Given data:

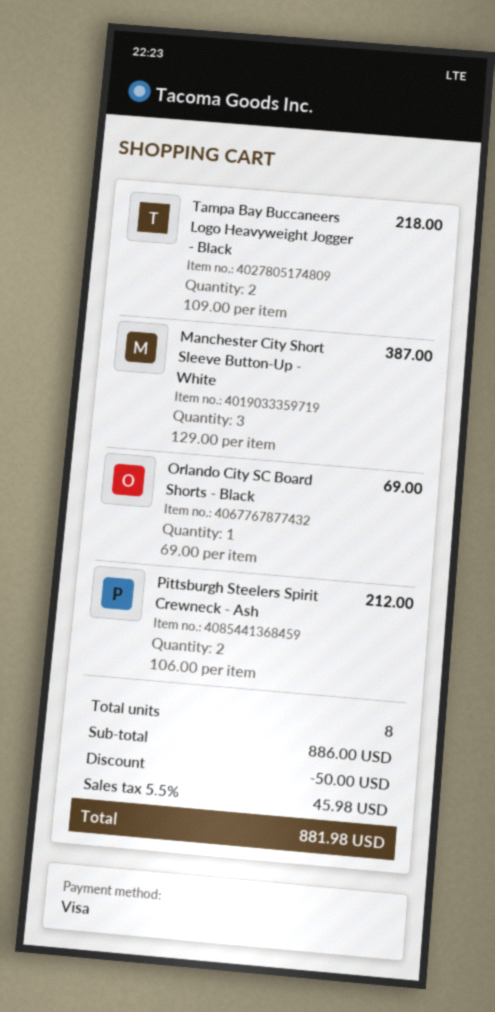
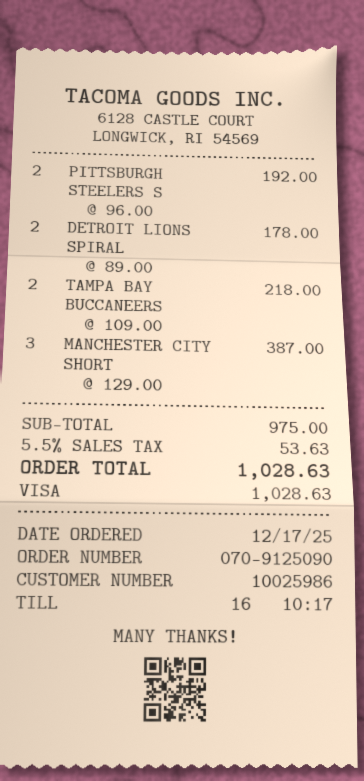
Orlando City SC Board Shorts - Black: 1 x 69.00 = 69.00 -> none
Pittsburgh Steelers Spirit Crewneck - Ash: 2 x 106.00 = 212.00 -> 2 x 96.00 = 192.00
DETROIT LIONS SPIRAL: none -> 2 x 89.00 = 178.00
subtotal: 886.00 -> 975.00
discount: 50.00 -> none
tax: 5.5% = 45.98 -> 5.5% = 53.63
total: 881.98 -> 1028.63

What is being asked: Transcribe the data exactly, minus any images.

Output:
Orlando City SC Board Shorts - Black: 1 x 69.00 = 69.00 -> none
Pittsburgh Steelers Spirit Crewneck - Ash: 2 x 106.00 = 212.00 -> 2 x 96.00 = 192.00
DETROIT LIONS SPIRAL: none -> 2 x 89.00 = 178.00
subtotal: 886.00 -> 975.00
discount: 50.00 -> none
tax: 5.5% = 45.98 -> 5.5% = 53.63
total: 881.98 -> 1028.63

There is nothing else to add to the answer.